# Sheldon Schlect Court Case



## nodakoutdoors.com (Feb 27, 2002)

It's out. THIS will make for one interesting story.

http://www.jamestownsun.com/Main.asp?Se ... leID=11611


----------



## njsimonson (Sep 24, 2002)

A GSI charge, now THAT'S serious.


----------



## Blake Hermel (Sep 10, 2002)

OMG!


----------



## fishhook (Aug 29, 2002)

cut his nuts off and feed them to hungry mice. What the hell is a guy thinking. She could dang near be his grand-daughter. I have absolutley zero use for a guy that pulls that crap. I only knew of him what i have read on here until now.

But, lets just say, after everything I have read about him and now this...the guy is the scum of the earth!!!


----------



## GooseBuster3 (Mar 1, 2002)

No kidding, that just isnt rght.


----------



## MACBARN (Aug 1, 2002)

jUST TALKED TO DAVE MAACK WHO BROAK THE STORY. 4 MEN IN A CAR.ONE DID NOT GET INVOLVED GIRL AND THIS MAN WILL TESTIFY .NOT SURE WHERE KIDDER OR STUTSMAN.DO NOT KNOW NAMES BUT ONE OF THE MEN IS FROM MANDAN


----------



## djleye (Nov 14, 2002)

Guide, doctor, dentist, lawyer, farmer, whatever......Anyone found guilty of GSI with a minor should be put away!!! :evil: :evil: :evil:


----------



## dosch (May 20, 2003)

I am at loss for words right now.


----------



## 870 XPRS (Mar 12, 2003)

maybe the law should turn him over to us,,,, :bop: :bop: :bop: :bop: :bop: :bop: :bop: :bop: :bop: :bop: :bop: :bop: :bop: :bop: :bop: :bop: :bop: :bop: :bop: :bop: :bop: :bop: :bop: :bop: :bop: :bop: :bop: :bop: :bop: :bop: :bop: :bop: :bop: :bop: :bop: :bop: :bop: :bop: :bop: :bop: :bop: :bop: :bop: :bop: :bop: :bop: :bop: :bop: :bop: :bop: :bop: :bop: :bop: :bop: :bop: :bop: :bop: :bop: :bop: :bop: :bop: :bop: :bop: :bop: :bop: :bop: :bop: :bop: :bop: :bop: :bop: :bop: :bop: :bop: :bop: :bop: :bop: :bop: :bop: :bop: :bop: :bop: :bop: :bop: :bop: :bop: :bop: :bop: :bop: :bop: :bop: :bop: :bop: :bop: :bop: :bop: :bop: :bop: :bop: :bop: :bop: :bop: :bop: :bop: :bop: :bop: :bop: :bop: :bop:


----------



## passthru (Feb 6, 2003)

INCREDIBLE !!!!!!!!! :******:


----------



## Fetch (Mar 1, 2002)

I feel for the victum 

Yeah a guy like that will do everyone

Too bad it took so long to see his true colors & value to the region & it had to involve a under age person

If Guilty maybe he & Rodreguiz can share a cell :******:

I really believe in Good & Bad - Positive & Negative - Evil & God

& GOD works in mysterious ways sometimes :roll:


----------



## Austin Bachmeier (Feb 27, 2002)

Schlect, I know you read this board, there are gonna be alot of people wantin to get you more than ever after this. Sick SOB. Don't drop the soap.


----------



## Goosehunter_ND (Mar 24, 2004)

This should stop him from getting more land for awhile! Sick Bastard


----------



## Maverick (Mar 4, 2002)

It finally took this for you guys to think he is a scum bag! My family has been preaching it for years!!!And some of you had the nerve to actually stick up for him!!!!!Well it's about time he is going to be behind bars!!!Atleast he is where he belongs....This wasn't the first case against him in that manner...If my memory sevres me right he got out of another charge earlier in his life!
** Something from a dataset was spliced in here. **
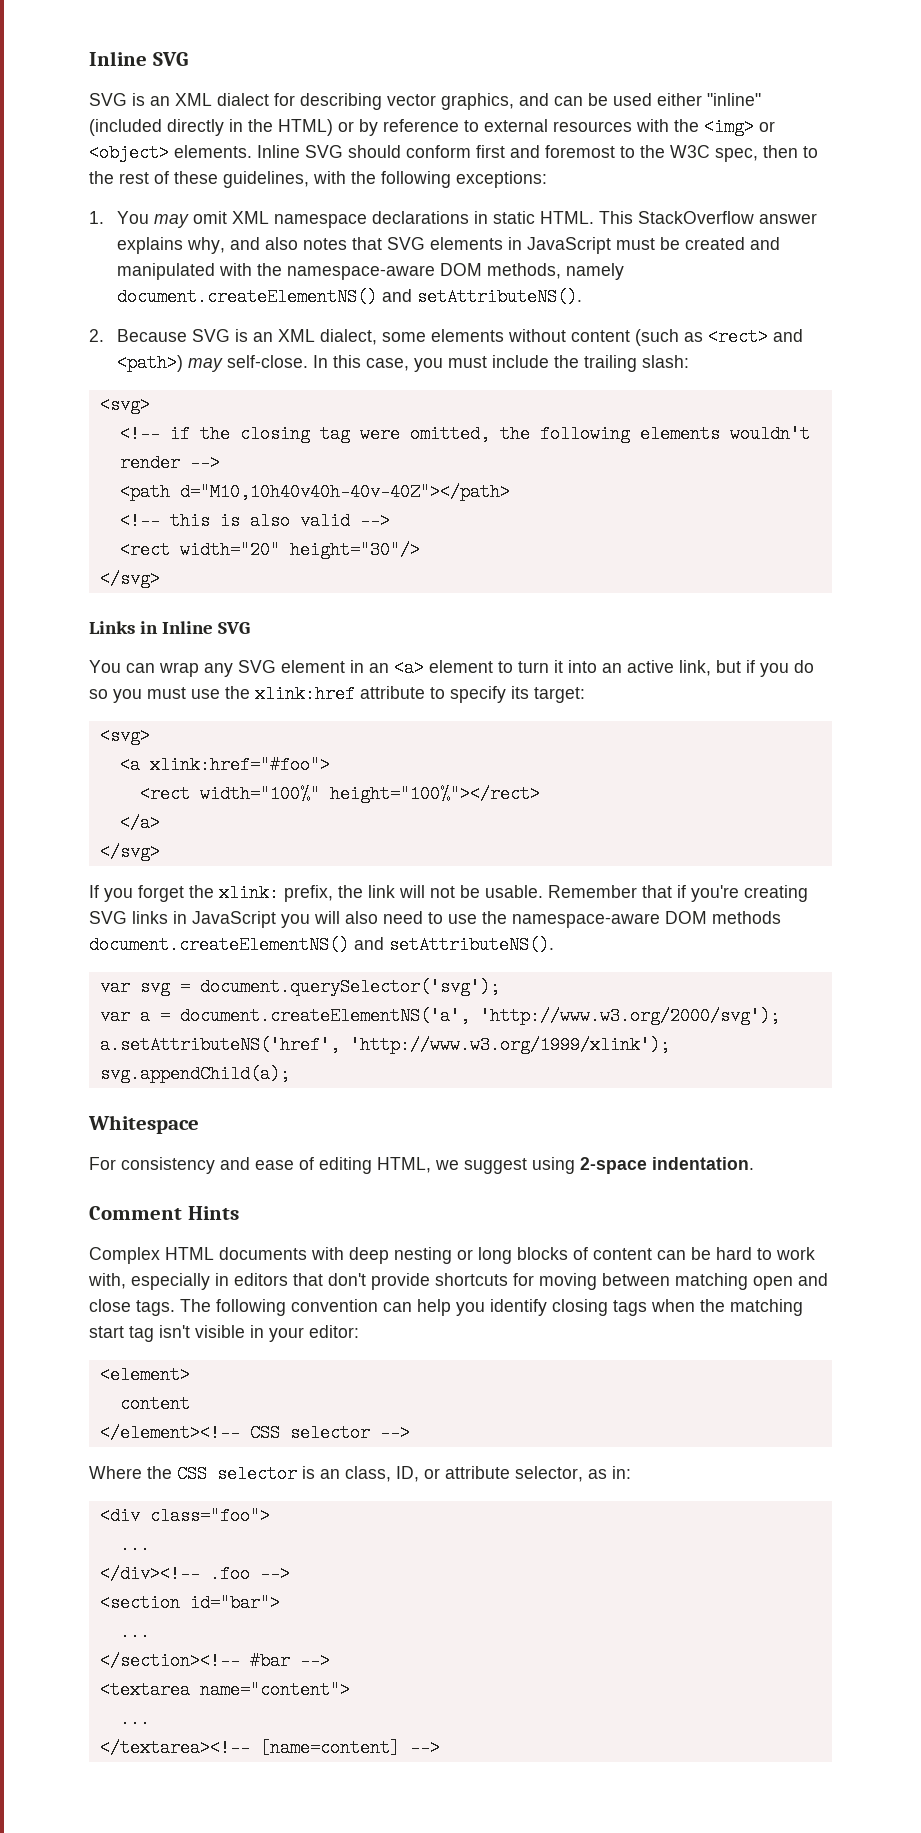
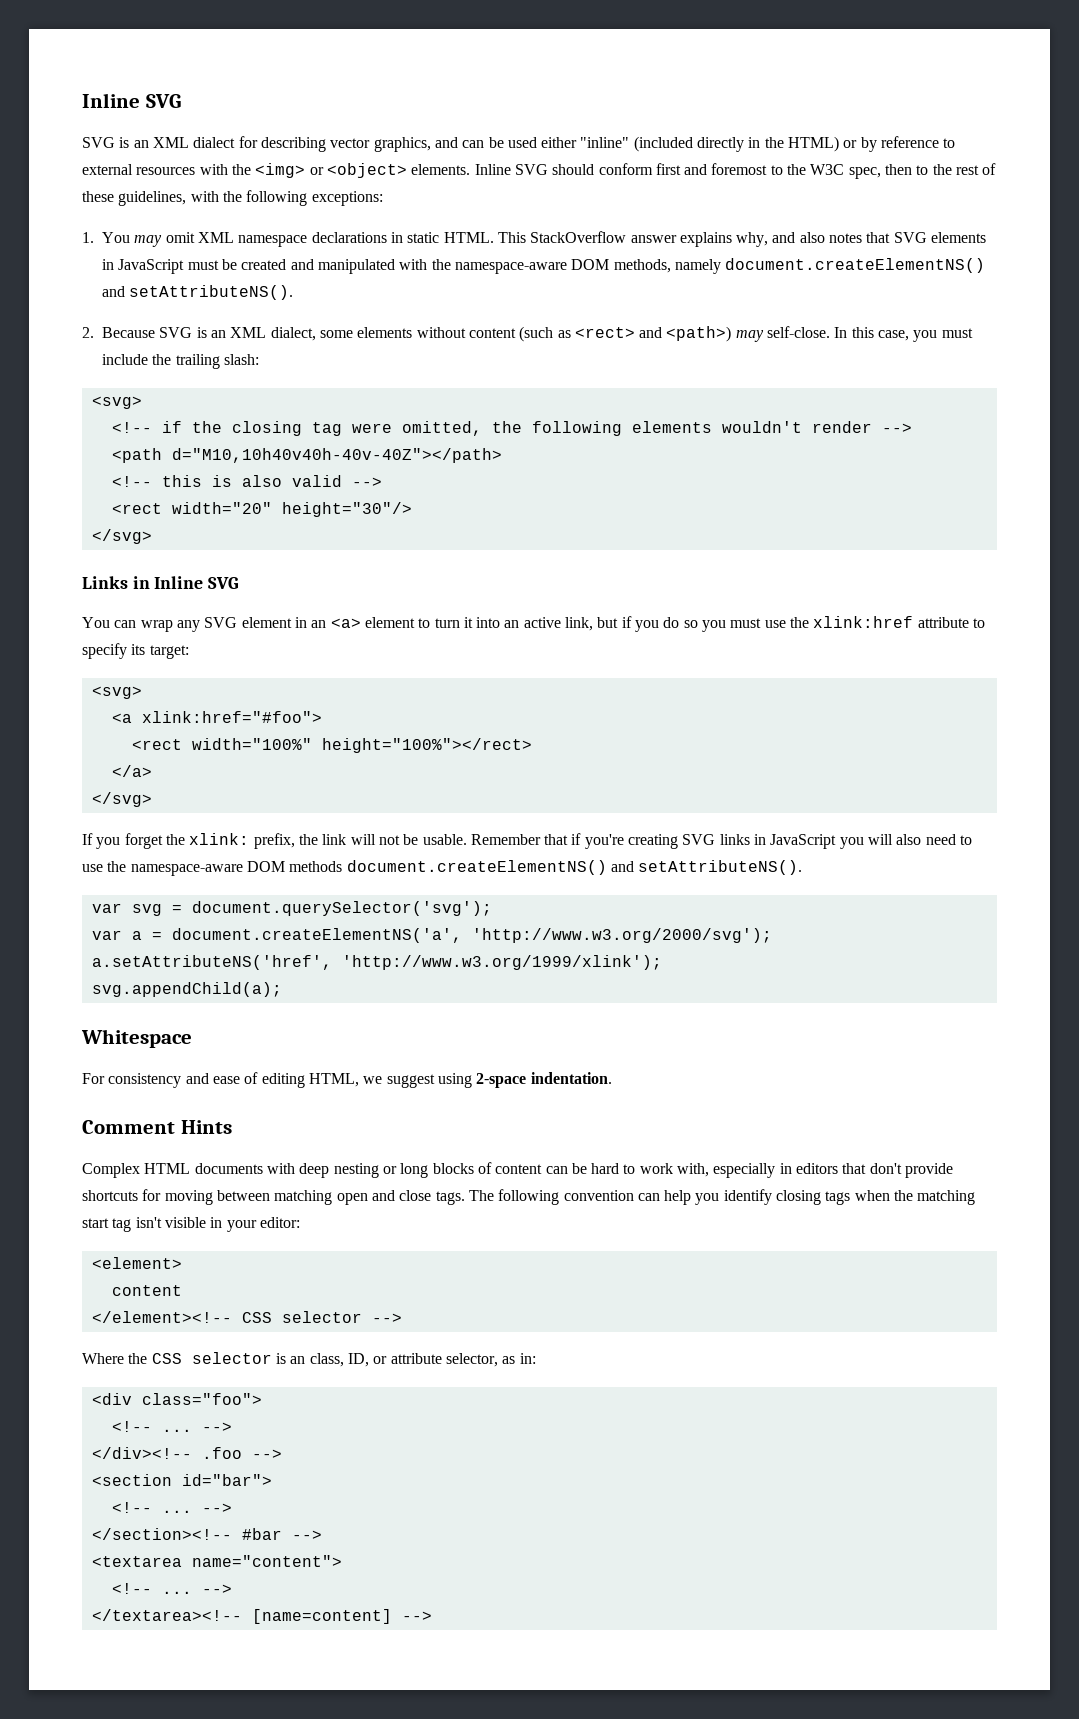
[119,1536,150,1554] ... -> [111,1421,232,1432] <!-- ... -->
[119,1623,150,1641] ... -> [111,1502,232,1513] <!-- ... -->
[119,1710,150,1728] ... -> [111,1583,232,1594] <!-- ... -->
The man is bad for the state of ND!!!!
And he is trying to own it all!!!

Mav.....


----------



## fishhook (Aug 29, 2002)

ok...i was beginning to think we all pre-maturely were convicting this guy.
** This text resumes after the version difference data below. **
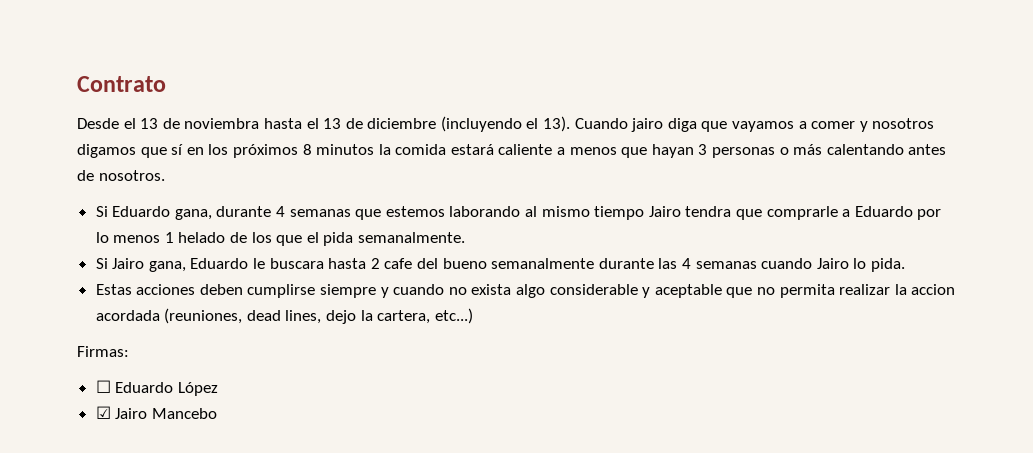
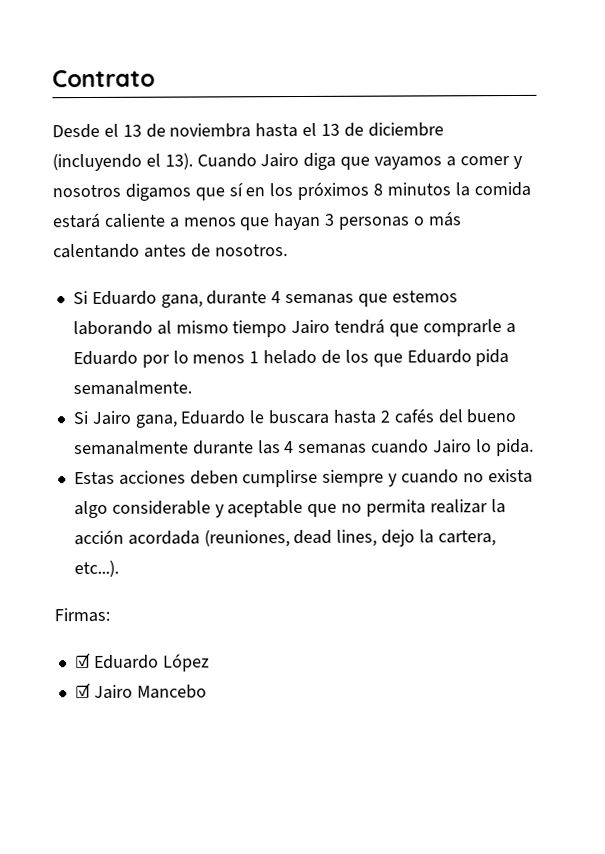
[631,118,664,132] jairo -> [260,153,300,168] Jairo
[685,206,732,217] tendra -> [334,318,386,334] tendrá
[306,232,319,243] el -> [406,349,472,364] Eduardo
[384,258,413,269] cafe -> [393,408,434,424] cafés
[911,284,956,295] accion -> [73,529,124,546] acción
[434,308,473,324] etc...) -> [73,559,119,578] etc...).
[95,380,111,393] ☐ -> [74,653,91,669] ☑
First off i have no idea how a guy 35 years old gets in a position to have any sexual contact with a 14 year old....i don't know about you guys, but the last time i was alone with a 14 year old girl I am not related to in any way I was about 15.
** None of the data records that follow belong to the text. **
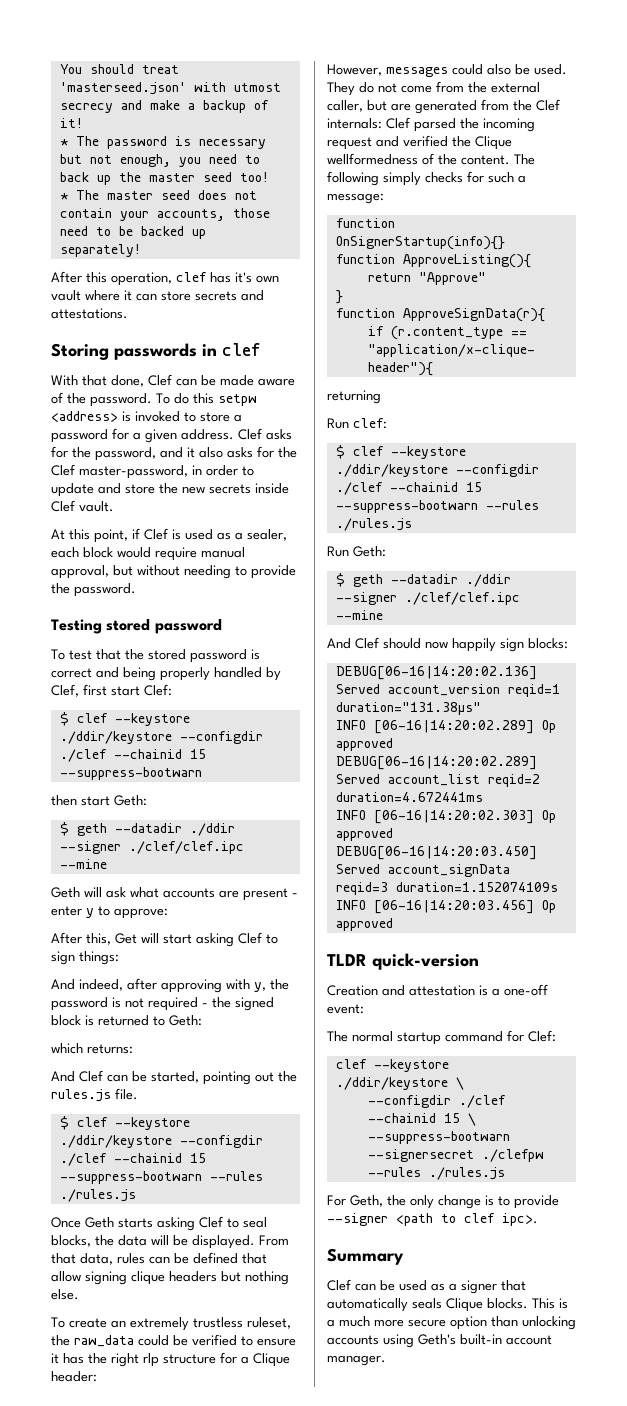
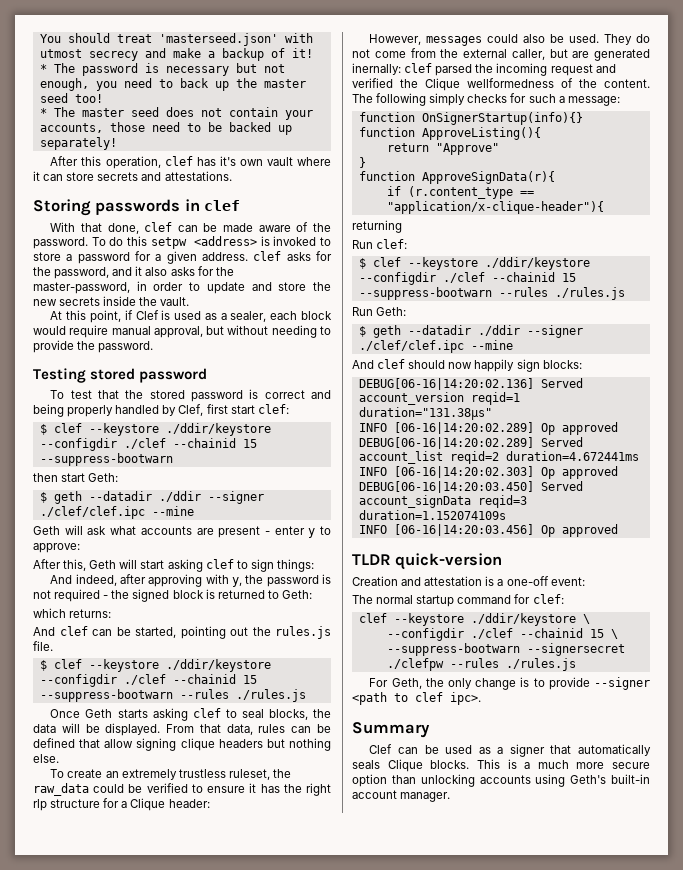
[148,374,172,386] Clef -> [144,222,173,232] clef
[238,428,262,440] Clef -> [253,251,282,261] clef
[51,464,75,476] Clef -> (234, 271) none
[51,500,75,512] Clef -> [139,297,158,306] the
[144,684,172,696] Clef: -> [257,404,289,414] clef:
[115,933,137,944] Get -> [89,560,117,569] Geth
[238,932,262,944] Clef -> [205,559,234,569] clef
[79,1070,103,1082] Clef -> [59,626,88,636] clef
[199,1216,223,1228] Clef -> [192,708,221,718] clef
[481,99,560,111] [327,117,410,129] from the Clef internals: Clef -> [352,63,433,75] inernally: clef
[355,637,379,649] Clef -> [377,359,406,369] clef
[528,1030,556,1042] Clef: -> [532,594,564,604] clef:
If he is guilty, which it certainley sounds as though he is, I hope he is put behind bars. It is sickening to me.

Regardless, jail time or not, this girl's life will never be the same...too bad   And that heartless turd will have to live with the embarassment and inner demons for the rest of his life. I just don't know how you could live with yourself after something like that. Being a jerk and a thief is one thing...doing this crap....words can't explain the disgust i have for these people


----------



## FACE (Mar 10, 2003)

My brother works at a high security prison in Az and he says prisoners that were imprisoned for playing with kids aren't thought of too kindly by other inmates!!!! Could be a short stay for him and I'm not talking early release!


----------



## Blake Hermel (Sep 10, 2002)

Soap on a Rope


----------



## PSDC (Jul 17, 2003)

If he is found guilty and gets off with no time. How does such
an offense effect his outfitter license? Does the state have the
right to pull the license when it would not be a felony offense
dealing with game/fish laws?


----------



## Guest (Mar 24, 2004)

Man, when I was in jail there was a guy in there who had sex with a 15 year old, at least that's what the inmates told me. Anyways, everytime he walked through the table area the whole crowd would be on him, not a place I'd like to be in. It was pretty crazy, almost felt sorry for him knowing what was coming for him, then I remembered why he was there.


----------



## Blake Hermel (Sep 10, 2002)

If convicted I am pretty sure he is done guiding. I know any ticket from a CO will cost you your license, so this would definately cost it my opinion.


----------



## FACE (Mar 10, 2003)

Either that or the price per gun might have to increase to pay for G/O legal fees.


----------



## Bobm (Aug 26, 2003)

IF there were four "men" in the car the other three should go to jail for not stopping it. If I caught someone doing this they would need to be rushed to the hospital for and emegency addadicktomy.


----------



## SiouxperDave25 (Oct 6, 2002)

Bobm said:


> addadicktomy.


Classic.


----------



## dblkluk (Oct 3, 2002)

> Man, when I was in jail


Care to explain waterfowler???? :eyeroll:


----------



## H2OfowlND (Feb 10, 2003)

Even if for some SLIM chance he wiggles his slimy lil arse out of this pickle, think of the repercusions in his area. How many land owners are going to want to be associated with this PIG??? I sure as hell wouldn't want my land posted by this worthless scum. Having your land posted by this so called MAN would reflect back on the you the landowner, which says I SUPPORT him!! Last I heard he had over 200,000 acres leased up, hmmmmm, can you say FREELANCE!! Also, how would he make payments while watching his own arse behind bars, heard he doesn't pay them anyway. 
This is EXACTLY what the G/O's didn't want, more bad PRESS!! 
Also, when word gets out, how many fathers are going to want to bring their sons/daughters out to a place with a known GSI felon running it???

H2OfowlND


----------



## Guest (Mar 25, 2004)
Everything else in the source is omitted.